At the same time, Mussolini, who for a long time disdained cooperation with the Nazis, declares them to be his friends. Italy becomes a member of the Anti-Comintern Pact. According to the version of the conspiracy theorists, it was the Martians who visited his chambers shortly before Marconi died to whisper to enter into an alliance with the Nazis.
There is no point in checking these statements, but the “visit” of the Martians itself could well have caused the death of Marconi, for whom, by the way, the Nazis had their own plans.
According to one version, the Nazis themselves eliminated the inventor by injecting him with a special poison. A man who knew too much and in whose hands was concentrated the power that frightened Mussolini himself, was no less dangerous for the future of Italy than a Martian army with modern weapons.
Speaking of weapons. In 1936, Marconi even allegedly showed a prototype of the “death ray” to Mussolini himself. With his help, the inventor was able to stop the car with his wife Mussolini, who was driving many miles from the place where the installation stood. It is believed that after such a demonstration, Duce ordered Marconi to stop developing, but he went on principle.
According to another version, Guglielmo Marconi did not die at all, but went on a yacht to the shores of South America, settled in Venezuela, and organized a laboratory in the Andes, which recruited 98 scientists from all over Europe.
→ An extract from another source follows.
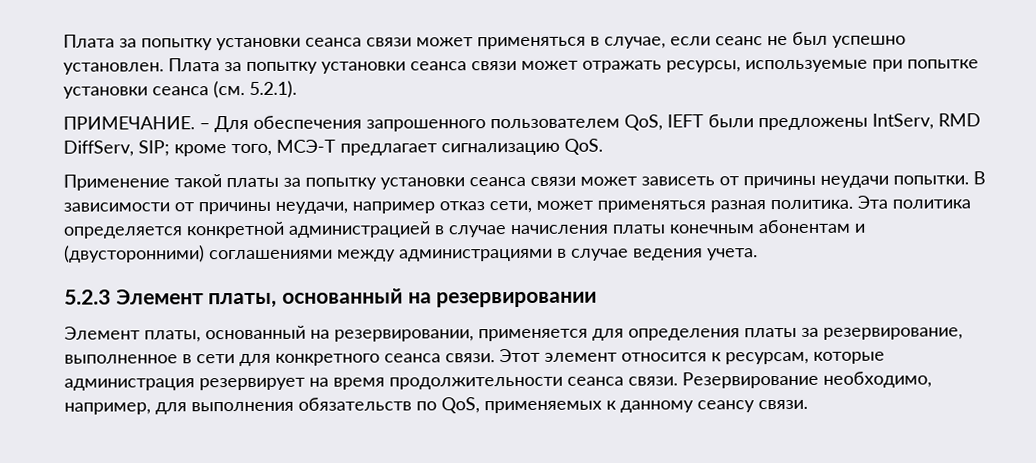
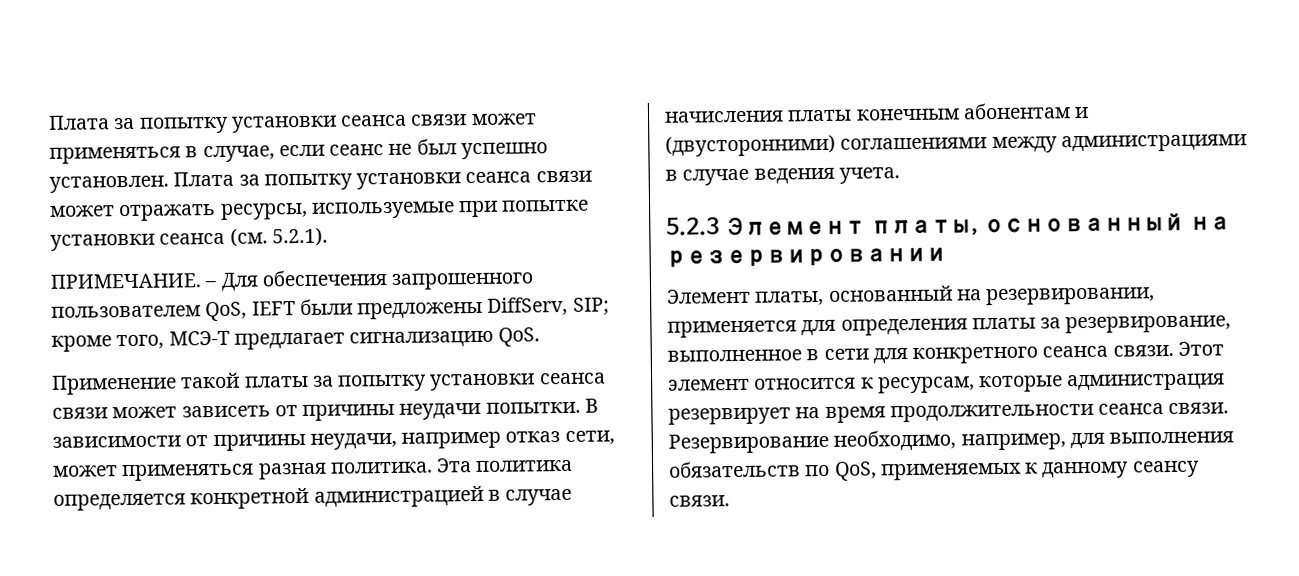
- – Для обеспечения запрошенного пользователем QoS, IEFT были предложены IntServ, RMD DiffServ, SIP; кроме того, МСЭ-Т предлагает сигнализацию QoS.
+ – Для обеспечения запрошенного пользователем QoS, IEFT были предложены DiffServ, SIP; кроме того, МСЭ-Т предлагает сигнализацию QoS.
And all of them amicably engaged in the development of spacecraft operating on antigravity, perpetual motion machines and even the search for the philosopher’s stone.
But the “wave weapon” that Marconi allegedly made for Mussolini was even captured by American soldiers. Almost immediately, these devices ended up in the laboratory of Bernard Eastlund, the closest student of Nikola Tesla and a physicist who worked on a contract with the US government.
He did not look for the Martians at the request of Uncle Sam, but he worked on a very specific impulse weapon until his death. How much of his decisions are based on the writings of Marconi is still unknown. Everything that Eastlund created for America is still classified.